I’m in need of a time management boot camp like none other. Somehow I manage to get about one thing done each day, usually cleaning the kitchen, about 4 times. It’s like groundhog day around here and I never leave the damn kitchen. At least it’s clean, right?
My lack of time management, and the ability to accomplish more than the kitchen, was kindly pointed out by my husband. There was a recent incident with the cat, and vomit, that led to this conversation but in my defense, I don’t get 10 minutes alone the entire day. When you have 4 kids there is the high likelihood that someone is going to need something, pretty much all the time. That is the reason I forgot to clean up the mess left my our sweet cat. Just so you know, I did get it cleaned up after everyone, including my husband, was in bed.
There was one time when I was working and I had 3 kids. It was hard to balance it all. I always felt as though I had no quality time with my kids, that I was constantly rushing around, constantly telling my kids to hurry up, fighting about who’s turn it was to work late, who’s turn it was to take or pick up the kids and I was pretty much exhausted all the time.
So I had an idea. It was the most brilliant idea I had ever come up with!
I should stay home.
Because, clearly, that would be waaaaay easier than working. Duh. I’d have plenty of time to do laundry, clean the house, do fun craft projects with the kids, go on walks, play, enjoy life. I could cook dinner every night. I’d be a brand new woman with all of my extra time to do all of the things I had to squeeze in after work and on weekends.
Let me just say, it certainly isn’t that simple. I wish it were but after a year of staying home, and adding another kid to the mix, I’m still scrambling to get things done, to find time to actually play with my kids, to keep the house clean, to do the laundry, to plan a garage sale, to keep up with my blog, to find time for myself.
I have friends who are working moms, friends who are stay at home moms.
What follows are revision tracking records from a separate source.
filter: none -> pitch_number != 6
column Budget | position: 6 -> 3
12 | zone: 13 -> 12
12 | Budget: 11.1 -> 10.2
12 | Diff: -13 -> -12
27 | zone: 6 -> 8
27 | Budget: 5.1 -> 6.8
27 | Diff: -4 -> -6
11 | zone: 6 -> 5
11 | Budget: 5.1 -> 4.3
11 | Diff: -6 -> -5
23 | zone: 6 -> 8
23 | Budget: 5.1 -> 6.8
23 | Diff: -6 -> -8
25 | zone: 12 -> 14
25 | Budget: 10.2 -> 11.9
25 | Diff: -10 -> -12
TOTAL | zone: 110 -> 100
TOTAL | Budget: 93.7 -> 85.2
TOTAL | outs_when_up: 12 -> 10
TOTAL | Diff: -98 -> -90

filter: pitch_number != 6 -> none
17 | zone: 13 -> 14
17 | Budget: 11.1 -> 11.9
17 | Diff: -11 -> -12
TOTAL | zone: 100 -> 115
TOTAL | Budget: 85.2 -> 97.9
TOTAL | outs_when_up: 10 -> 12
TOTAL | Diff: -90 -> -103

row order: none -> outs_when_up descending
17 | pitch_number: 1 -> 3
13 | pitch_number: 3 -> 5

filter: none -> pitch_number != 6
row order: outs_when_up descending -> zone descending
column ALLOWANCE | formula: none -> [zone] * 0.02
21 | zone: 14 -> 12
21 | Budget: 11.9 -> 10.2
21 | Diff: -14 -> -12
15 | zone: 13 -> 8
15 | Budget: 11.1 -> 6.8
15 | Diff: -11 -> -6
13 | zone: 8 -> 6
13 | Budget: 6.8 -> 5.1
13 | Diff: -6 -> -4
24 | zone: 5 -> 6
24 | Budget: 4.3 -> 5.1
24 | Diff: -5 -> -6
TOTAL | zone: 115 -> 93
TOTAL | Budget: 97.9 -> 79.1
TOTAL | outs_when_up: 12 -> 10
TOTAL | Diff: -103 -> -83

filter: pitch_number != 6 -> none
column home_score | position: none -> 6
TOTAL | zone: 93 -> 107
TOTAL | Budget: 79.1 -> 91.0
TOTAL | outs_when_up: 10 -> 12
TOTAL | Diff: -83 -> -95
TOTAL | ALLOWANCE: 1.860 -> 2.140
I respect both equally because until you’ve done both jobs, you have no idea how challenging they both are. I’m struggling to make my current job one that I am successful at and one that fills me with the validation that my paying job did.
This is a fulltime gig. There are no breaks. There are no paid days off. No company retreats. And certainly no free tickets to concerts. Hell, I can’t even leave work behind because I never get to leave. I work 24 hours a day, 365 days a year. Which is why when my husband asks if I think I’ll go back to work after the kids are all in school (that’s 5 years from now, in case you were wondering) I laugh and say, “Are you effing kidding me? That’s when this job will actually be easy.” Duh.